Last year, the world built more new solar capacity than every other power source combined.
Solar is now growing much faster than any other energy technology in history. How fast? Fast enough to completely displace fossil fuels from the entire global economy before 2050.
The rise and rise of cheap solar is our best hope for rapidly mitigating climate change.
Total solar capacity tipped over 1 terawatt (1,000 gigawatts) for the first time last year. The sector is growing at around 20% a year. If this continues, we’ll hit 6 terawatts around 2031. In capacity terms, that would be larger than the combined total of coal, gas, nuclear and hydro.
Fewer and fewer new fossil fuel power stations are now being built. As the rest of the global fleet age, most will retire by mid-century.

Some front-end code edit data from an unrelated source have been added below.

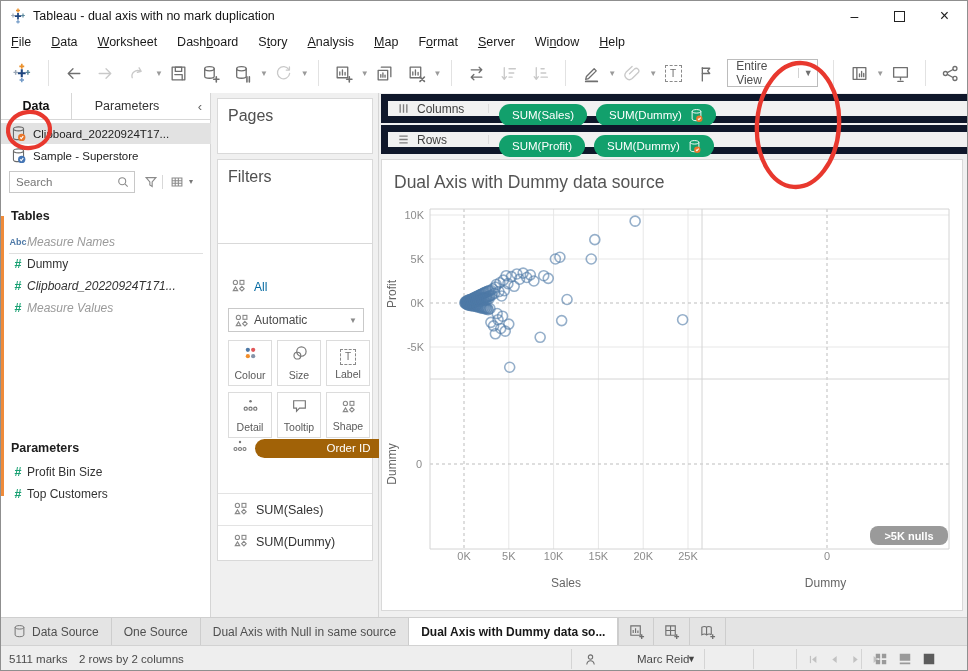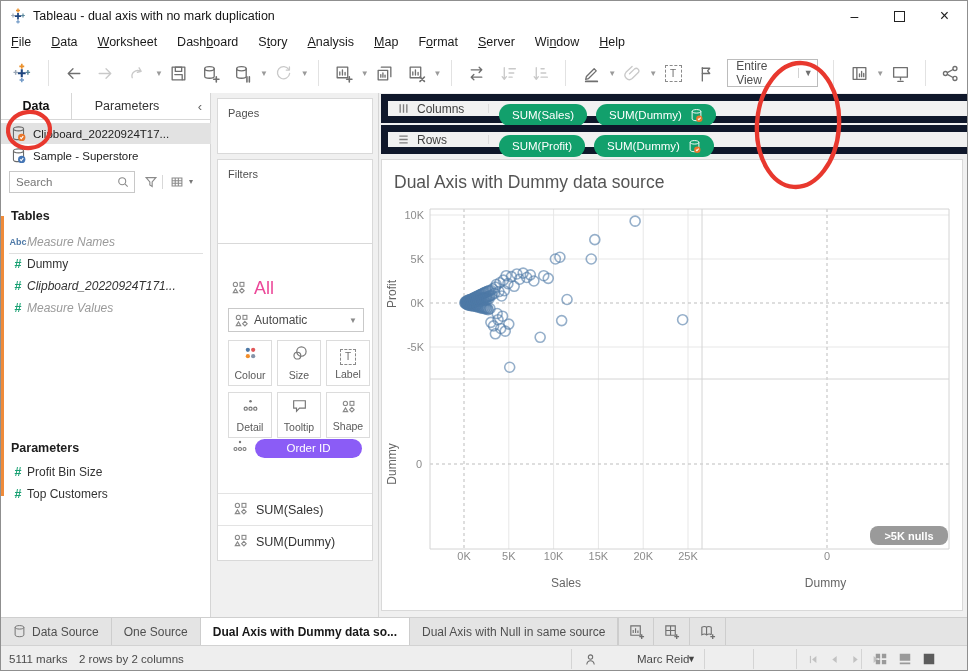--- a/index.html
+++ b/index.html
@@ -39,23 +39,23 @@
   .field-row .hash{color:#1aa173;font-weight:bold;width:18px;text-align:center;margin-left:8px;font-size:12.5px;}
   .field-row .abc{color:#4e79a7;font-weight:bold;width:18px;text-align:center;margin-left:8px;font-size:9px;}
   .f-normal{color:#333;}
   .f-italic{color:#333;font-style:italic;}
   .f-gray{color:#9a9a9a;font-style:italic;}
   #field-divider{left:8px;top:160px;width:194px;height:1px;background:#e0e0e0;}
   #orange-strip{left:0;top:215px;width:3px;height:280px;background:#ef8b3a;}
   
   #midpanel{left:210px;top:92px;width:168px;height:524px;background:#f0f0f0;border-right:1px solid #d5d5d5;box-sizing:border-box;}
   .card{position:absolute;background:#fff;border:1px solid #d9d9d9;box-sizing:border-box;}
-  .card-title{font-size:11px;color:#4f4f4f;padding:8px 0 0 10px;}
+  .card-title{font-size:16px;color:#4f4f4f;padding:8px 0 0 10px;}
   #marks-all-row{position:absolute;left:14px;top:34px;display:flex;align-items:center;gap:9px;}
-  #marks-all-row .t{font-size:18px;color:#ec4899;}
+  #marks-all-row .t{font-size:12px;color:#0369a1;}
   #auto-select{position:absolute;left:10px;top:64px;width:136px;height:24px;border:1px solid #c9c9c9;display:flex;align-items:center;box-sizing:border-box;background:#fff;}
   #auto-select .t{font-size:12px;color:#4a4a4a;margin-left:6px;flex:1;}
   #auto-select .c{font-size:8px;color:#8a8a8a;margin-right:6px;}
   .mk-btn{position:absolute;width:44px;height:46px;border:1px solid #dcdcdc;background:#fff;box-sizing:border-box;display:flex;flex-direction:column;align-items:center;justify-content:center;gap:3px;}
   .mk-btn .cap{font-size:10.5px;color:#5a5a5a;}
   #order-row{position:absolute;left:14px;top:194px;display:flex;align-items:center;gap:7px;}
   #order-pill{height:19px;border-radius:10px;color:#fff;font-size:11.5px;display:flex;align-items:center;justify-content:center;width:107px;}
   .sum-row{position:absolute;left:0;width:154px;height:32px;border-top:1px solid #e3e3e3;display:flex;align-items:center;gap:9px;padding-left:16px;box-sizing:border-box;}
   .sum-row .t{font-size:12.5px;color:#333;}
   
@@ -434,21 +434,21 @@
         </div>
       <div id="order-row">
         <span>
           <svg width="16" height="16" viewBox="0 0 16 16" fill="none" stroke="#777" stroke-width="1.1">
               <circle cx="8" cy="4" r="1.2" fill="#777" stroke="none"></circle>
               <circle cx="3.5" cy="11" r="1.5"></circle>
               <circle cx="8" cy="11" r="1.5"></circle>
               <circle cx="12.5" cy="11" r="1.5"></circle>
             </svg>
         </span>
-        <span id="order-pill" style="background: #8b5cf6;">Order ID</span>
+        <span id="order-pill" style="background: #a16207; padding-left: 40px;">Order ID</span>
       </div>
       <div id="sum-rows">
           <div class="sum-row" style="top: 249px;">
             <span><svg width="13" height="13" viewBox="0 0 13 13" fill="none" stroke="#8a8a8a" stroke-width="1.1">
                 <circle cx="3.4" cy="3.4" r="2.1"></circle>
                 <rect x="8" y="1.4" width="3.9" height="3.9"></rect>
                 <path d="M1.3 11.6 3.5 7.9l2.2 3.7z"></path>
                 <path d="m9.9 7.4 2.3 2.3-2.3 2.3-2.3-2.3z"></path>
               </svg></span>
             <span class="t">SUM(Sales)</span>
@@ -725,25 +725,25 @@
             <svg width="13" height="14.3" viewBox="0 0 16 18" fill="none" stroke="currentColor" stroke-width="1.2">
               <path d="M2.5 4.2C2.5 2.9 5 2 8 2s5.5.9 5.5 2.2v9.6c0 1.3-2.5 2.2-5.5 2.2s-5.5-.9-5.5-2.2z"></path>
               <path d="M2.5 4.2C2.5 5.5 5 6.4 8 6.4s5.5-.9 5.5-2.2"></path>
             </svg>
           </span>
           <span>Data Source</span>
         </span>
         <span class="sheet-tab">
           <span>One Source</span>
         </span>
+        <span class="sheet-tab">
+          <span>Dual Axis with Null in same source</span>
+        </span>
         <span class="sheet-tab active">
           <span>Dual Axis with Dummy data so...</span>
-        </span>
-        <span class="sheet-tab">
-          <span>Dual Axis with Null in same source</span>
         </span>
       </span>
     <span class="tab-ic-btn" style="border-left:1px solid #cdcdcd;">
       <svg width="17" height="17" viewBox="0 0 18 18" fill="none" stroke="currentColor" stroke-width="1.2">
           <path d="M3 3h10v10H3zM5.5 10.5V7.5M8 10.5V5.5M10.5 10.5V8"></path>
           <path d="M12 14.5h5M14.5 12v5" stroke-width="1.4"></path>
         </svg>
     </span>
     <span class="tab-ic-btn">
       <svg width="17" height="17" viewBox="0 0 18 18" fill="none" stroke="currentColor" stroke-width="1.2">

Australia is finding the path
It might surprise you to learn that Australia is a global renewable energy pathfinder. Most solar panels use Australian-developed PERC technology, for instance. All the leading countries for per capita solar and wind generation are in Europe—except Australia. In Australia, 99% of new generation capacity is now solar and wind because it is cheap. But unlike European countries, Australia cannot share electricity across national boundaries. Instead, we have to cope with rapidly increasing levels of solar and wind by sharing it across state boundaries. This is proving to be relatively straightforward. Solar and wind have reached a share of 31% of the national electricity market, while the grid remains stable. Already, three states or territories are at very high penetration of renewables. The ACT has built or bought enough renewables to cover 100% of its use. Tasmania, too, is at 100% renewable power, thanks to hydro and wind, and is aiming to double this to export to other states. And South Australia will soon become the world’s first gigawatt-scale grid to run on renewables. Currently, it’s sourcing around 70% of its power from solar and wind. This matters because of Australia’s location. Like 80% of the world’s population, we live at low to moderate latitudes where there is plentiful sunshine, even in winter. That means the methods we pioneer or test can be readily adopted by nearly everyone else.Where will the era of ubiquitous solar take us?
Solar capacity has been growing at 20% a year for decades. Elimination of fossil fuels from the global economy is straightforward: electrify everything using clean electricity from solar and wind. This includes:- electric vehicles replacing conventional vehicles
- electric heat pumps replacing gas space and water heaters in homes and businesses
- electric furnaces replacing gas burners in factories
- electrolysis of water producing green hydrogen for the chemical industry, allowing for clean production of ammonia, metals, plastics and synthetic aviation fuel.